En 2004, la réalisatrice Anne Amzallag se retrouve sans un sou, sans travail. C’est par hasard, sur un site de rencontre, qu’elle s’invente un intérêt pour l’Afghanistan et rencontre Warren, un Anglais qui travaille à Kaboul pour une société internationale. Une amitié se noue, fondée sur quelques mensonges et informations glanées sur Wikipédia, et très vite, Warren, quinquagénaire rougeaud, propose à Anne de lui payer un billet d’avion.

Démobilisation, Désarmement, Réinsertion

Elle débarque à Kaboul, ville envahie par les différents services des Nations Unies et les ONG, entravée par la pénurie d’électricité, et fait la connaissance de ses voisins de la Flower Street. Il y a Wassim, l’homme à tout faire, et Mahmoud, le chauffeur, payé par Warren pour l’emmener où elle voudra, pour lui montrer ce qu’elle voudra filmer. Ce qu’elle voudrait filmer, en réalité, Anne n’en sait encore rien. Elle réalise des travellings depuis la voiture et trouve Mahmoud très sexy, surtout en tenue traditionnelle afghane.

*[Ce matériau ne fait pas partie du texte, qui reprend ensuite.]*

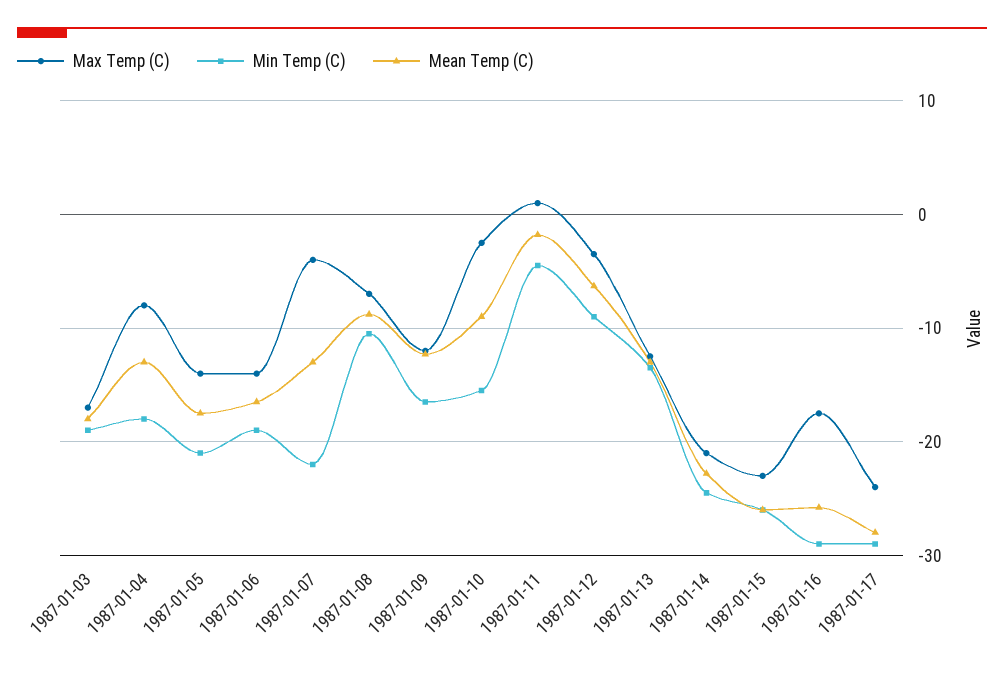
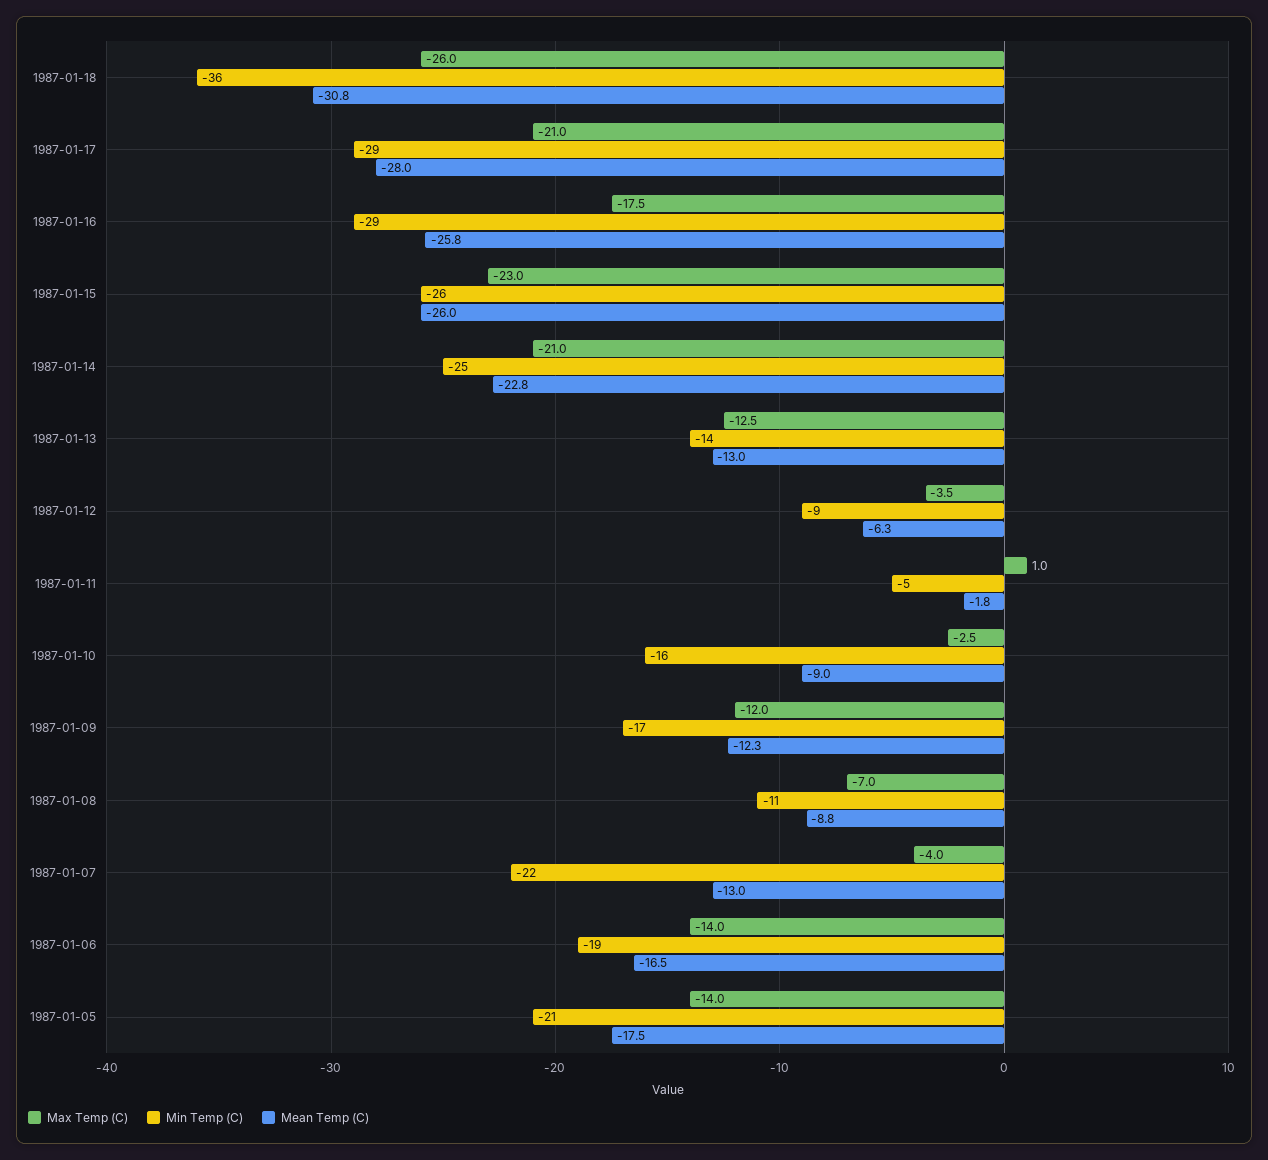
Max Temp (C), 1987-01-03: -17 -> none
Min Temp (C), 1987-01-03: -19 -> none
Mean Temp (C), 1987-01-03: -18 -> none
Max Temp (C), 1987-01-04: -8 -> none
Min Temp (C), 1987-01-04: -18 -> none
Mean Temp (C), 1987-01-04: -13 -> none
Max Temp (C), 1987-01-17: -24 -> -21
Max Temp (C), 1987-01-18: none -> -26
Min Temp (C), 1987-01-18: none -> -36
Mean Temp (C), 1987-01-18: none -> -30.8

C’est Josh, un onusien, un grand Noir encore plus sexy, qui lui parle pour la première fois du programme « DDR », Démobilisation, Désarmement, Réinsertion des moudjahidines. Elle va assister, dans les montagnes, à des simulacres de cérémonies. Elle grelotte. On dépose des armes, des chars d’assaut, du bric-à-brac guerrier devenu superflu. Elle filme des conversations qu’elle ne comprend pas, sur l’authenticité des kalachnikovs, sur les métiers que l’ONU propose à ces soldats, un peu perdus, un peu désorientés, mais enthousiastes à la projection d’un film de propagande pacifiste.

Il ne faut pas tomber amoureuse d’un onusien

À Kaboul, la vie sociale est rythmée par les couvre-feux et l’alcoolisme de Warren. Le soir, il met en route le groupe électrogène de l’appartement et s’endort devant des films américains. Anne essaie d’écrire, une « note d’intention » dont raffolent les producteurs français, mais n’arrive pas à grand-chose. Il faut dire qu’elle a la tête ailleurs. Outre les images du programme DDR, le déminage des montagnes et les rues sombres de Kaboul, elle constate que les jeunes Afghans ne sont pas très doués pour le sexe mais aiment la fellation en voiture. Elle apprend qu’il ne faut pas tomber amoureuse d’un onusien, même romantique, même canadien francophone, car celui-ci vous brisera forcément le cœur.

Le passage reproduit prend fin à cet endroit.